The dissection of the signaling mechanisms that are activated in response to TGF-β and lead to EMT has demonstrated a pivotal role of the Smad signaling pathway (42). Increased expression of Smad2 or Smad3 with Smad4 induces EMT, whereas expression of dominant negative versions of Smad2 or Smad3, or the knockdown for Smad4 expression by RNA interference blocks TGF-β-induced EMT (12, 39).
In our study, alveolar epithelial-like cells stimulated with TGF-β1 showed strong phosphorylation of Smad2, which was clearly inhibited by FGF-1 in a time-dependent manner.
To identify the signaling pathway involved in the FGF-1-induced reversion of TGF-β1-elicited EMT, epithelial cells were preincubated with different specific pharmacological inhibitors.
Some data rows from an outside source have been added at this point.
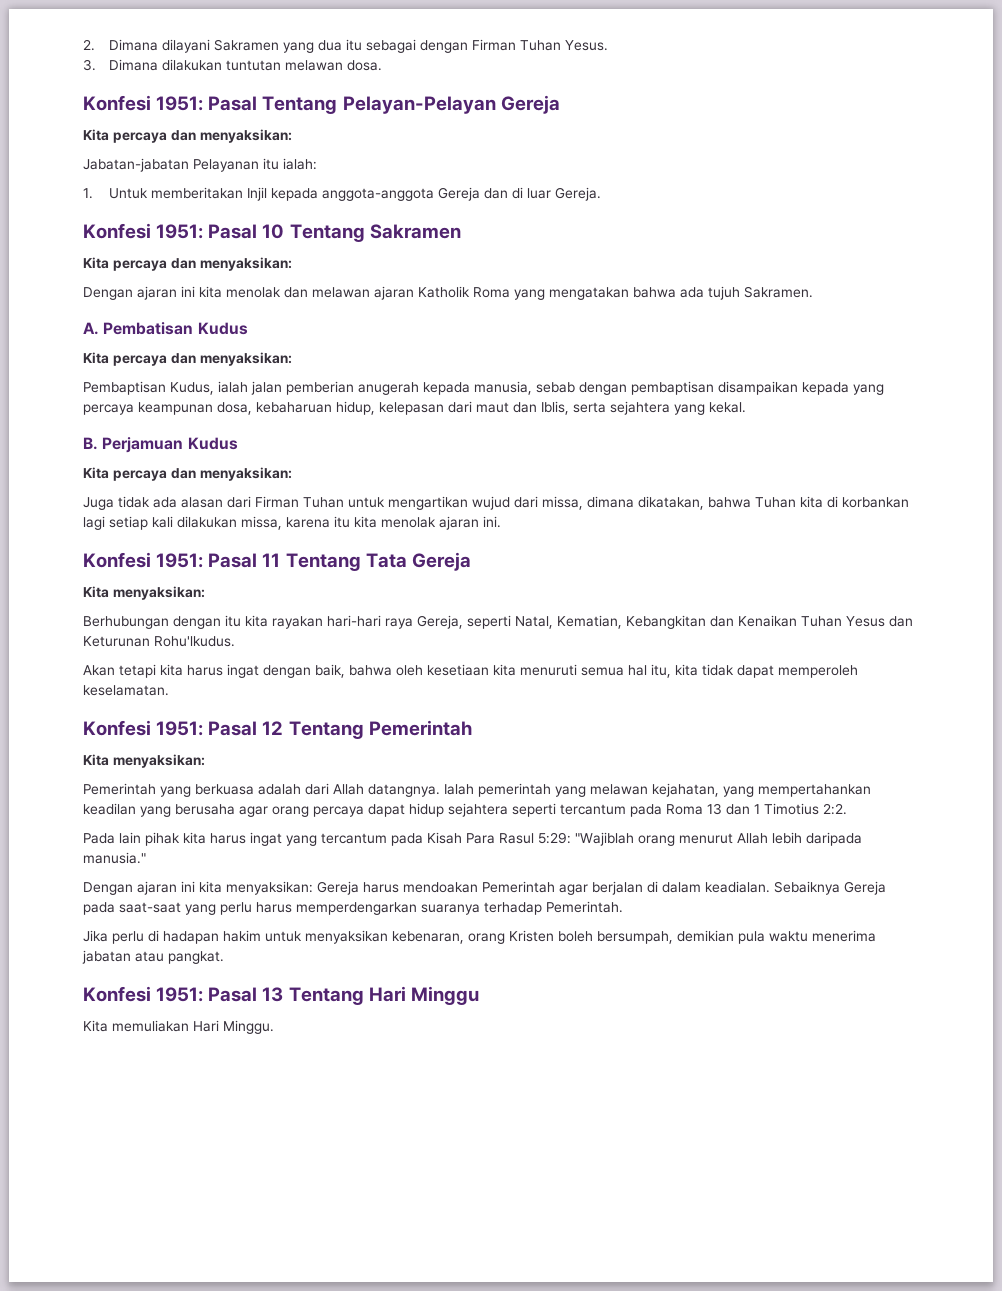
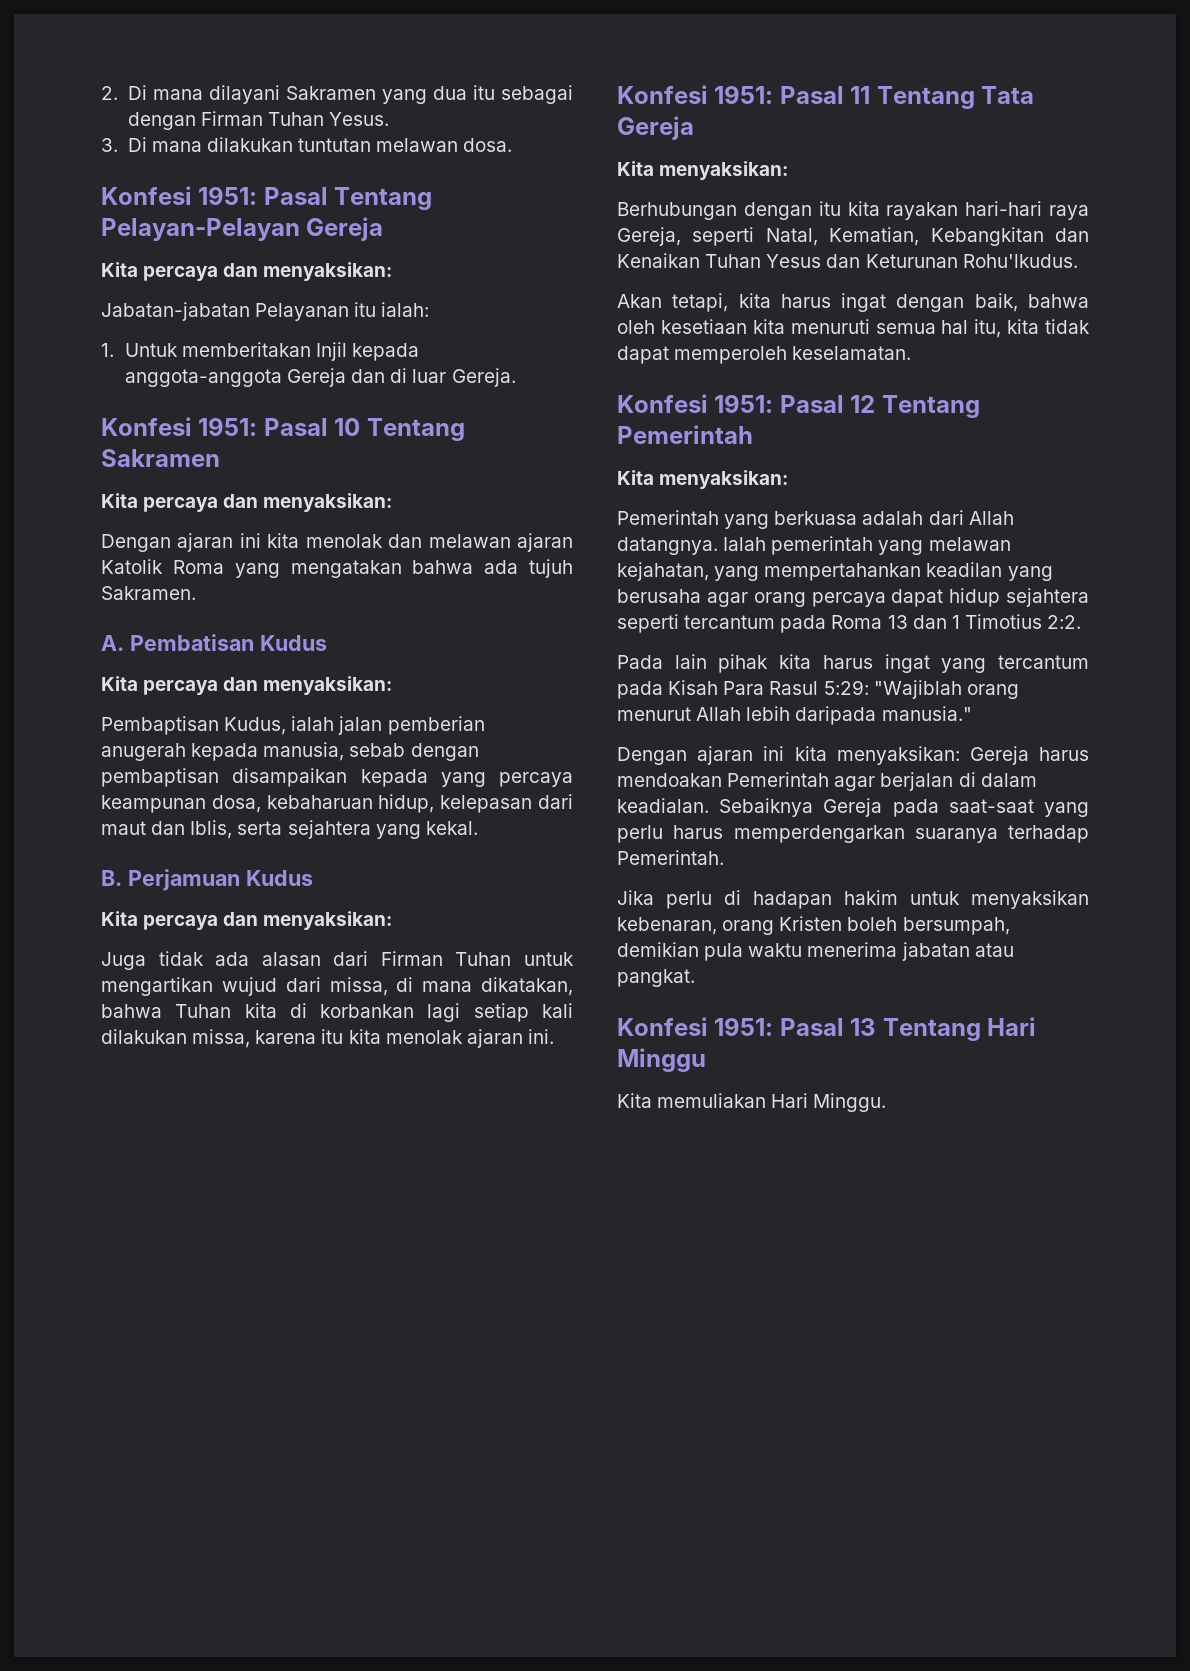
- 2. Dimana dilayani Sakramen yang dua itu sebagai dengan Firman Tuhan Yesus.
+ 2. Di mana dilayani Sakramen yang dua itu sebagai dengan Firman Tuhan Yesus.
- 3. Dimana dilakukan tuntutan melawan dosa.
+ 3. Di mana dilakukan tuntutan melawan dosa.
- Dengan ajaran ini kita menolak dan melawan ajaran Katholik Roma yang mengatakan bahwa ada tujuh Sakramen.
+ Dengan ajaran ini kita menolak dan melawan ajaran Katolik Roma yang mengatakan bahwa ada tujuh Sakramen.
- Juga tidak ada alasan dari Firman Tuhan untuk mengartikan wujud dari missa, dimana dikatakan, bahwa Tuhan kita di korbankan lagi setiap kali dilakukan missa, karena itu kita menolak ajaran ini.
+ Juga tidak ada alasan dari Firman Tuhan untuk mengartikan wujud dari missa, di mana dikatakan, bahwa Tuhan kita di korbankan lagi setiap kali dilakukan missa, karena itu kita menolak ajaran ini.
- Akan tetapi kita harus ingat dengan baik, bahwa oleh kesetiaan kita menuruti semua hal itu, kita tidak dapat memperoleh keselamatan.
+ Akan tetapi, kita harus ingat dengan baik, bahwa oleh kesetiaan kita menuruti semua hal itu, kita tidak dapat memperoleh keselamatan.

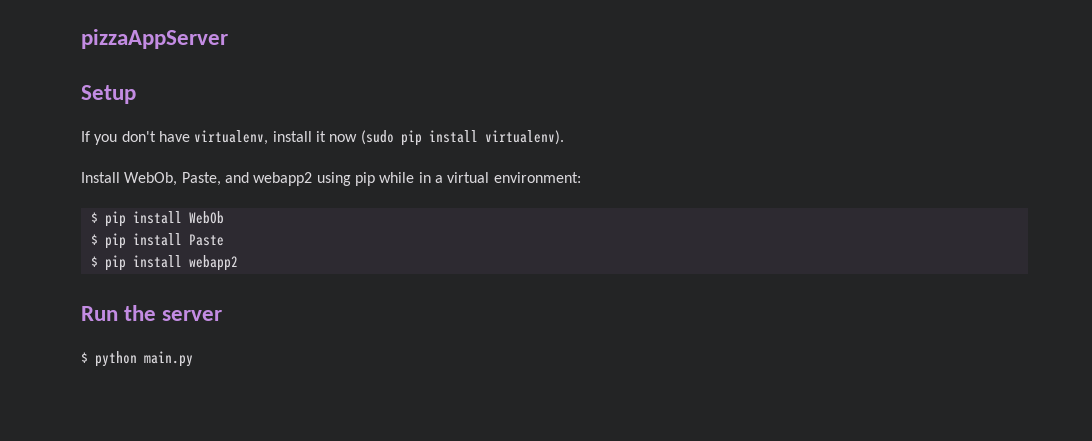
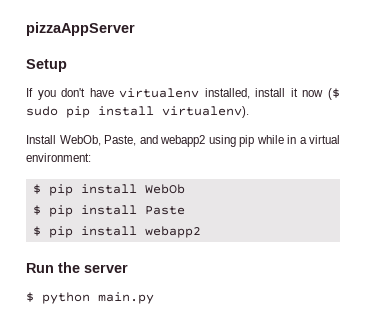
- If you don't have virtualenv, install it now (sudo pip install virtualenv).
+ If you don't have virtualenv installed, install it now ($ sudo pip install virtualenv).

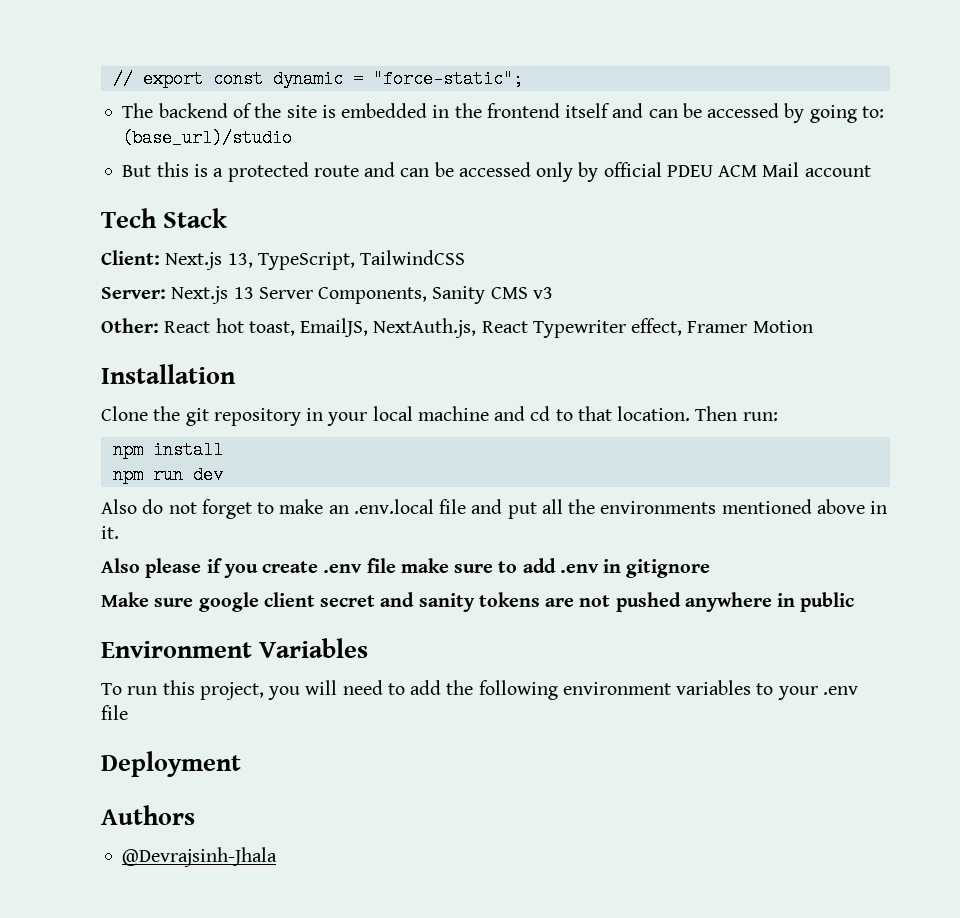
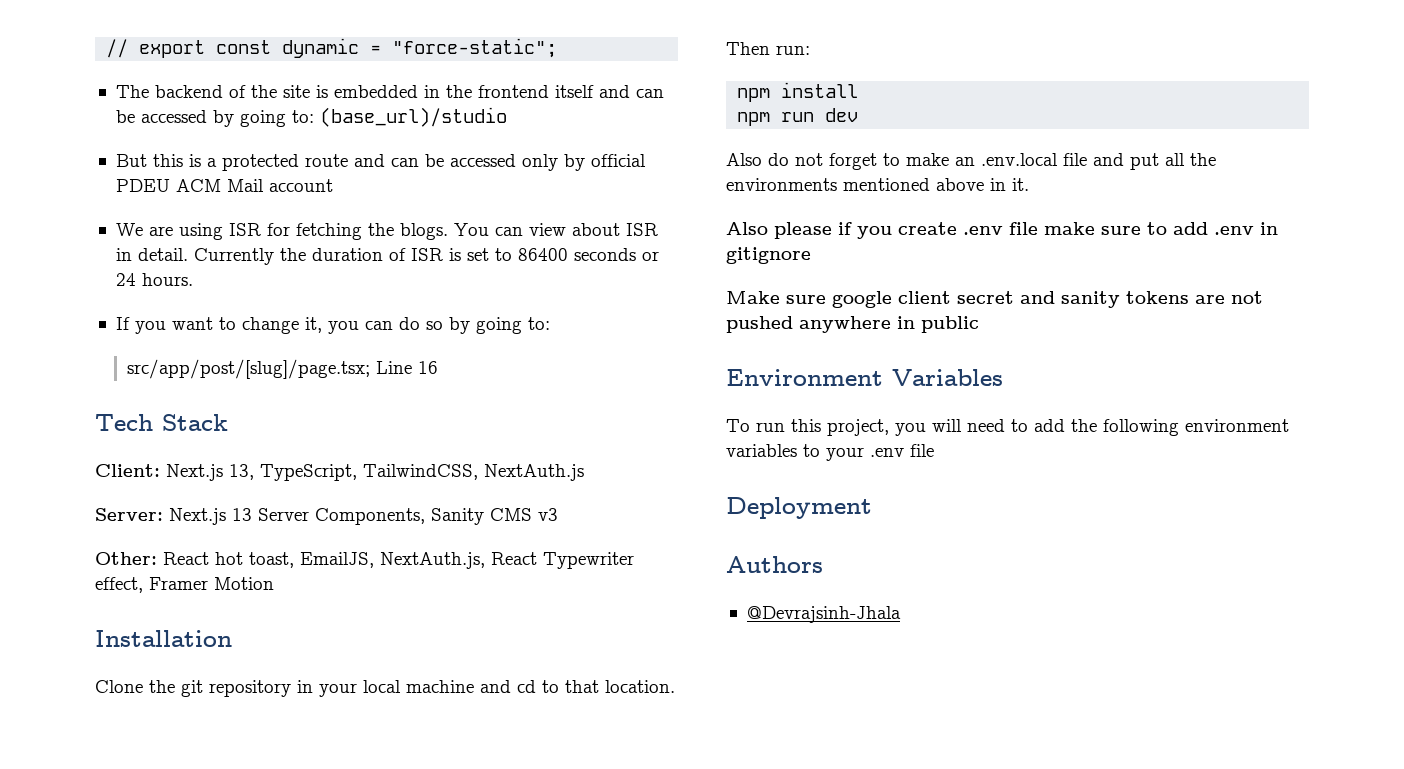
+ We are using ISR for fetching the blogs. You can view about ISR in detail. Currently the duration of ISR is set to 86400 seconds or 24 hours.
+ If you want to change it, you can do so by going to:
+ src/app/post/[slug]/page.tsx; Line 16
- Client: Next.js 13, TypeScript, TailwindCSS
+ Client: Next.js 13, TypeScript, TailwindCSS, NextAuth.js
Activation of FGFR by FGF-1 allows the recruitment and activation of Src homology (SH2)- or phosphotyrosine (PTB)-containing proteins, leading to the activation of various cytoplasmic signal transduction pathways including PI3K/Akt, MEK1/2-ERK, and p38MAPK (22, 24). Occasionally, in some in vitro systems a dual signaling pathway has been identified. Thus, for example, FGF-1-upregulates MMP-9 expression in ENU1564 cell lines by increasing the activities of NF-κB and AP-1 involving the activation of both PI3K/Akt and MEK1/2-ERK (23).
The results of our study showed that the inhibition of MAPK ERK kinase pathway markedly attenuated the effect of FGF-1 on TGF-β-induced EMT. Thus, when alveolar epithelial-like cells were stimulated with TGF-β1 and then the MEK inhibitor was added the effect of FGF-1, restoring the E-cadherin expression to control levels was inhibited. FGF-1 with heparin alone (without a previous stimulus with TGF-β1) or the MEK inhibitor alone had no effect on E-cadherin expression.
Interestingly, several studies have indicated that ERK signals may repress considerable subsets of intermediate TGF-β target genes and that the MAPK/ERK pathway is also involved in Smad7 upregulation (7, 43).
In summary, this study identifies FGF-1 as an antagonist of TGF-β1-induced EMT inhibiting Smad2 phosphorylation through MEK signaling pathway. This finding suggests that FGF-1 might have a role in the therapy of fibrotic lung disorders where EMT contributes to the expansion of the fibroblast/myofibroblast population. However, additional confirmation with primary human alveolar epithelial cells is necessary.
M. Selman is a consultant of Boehringer Ingelheim.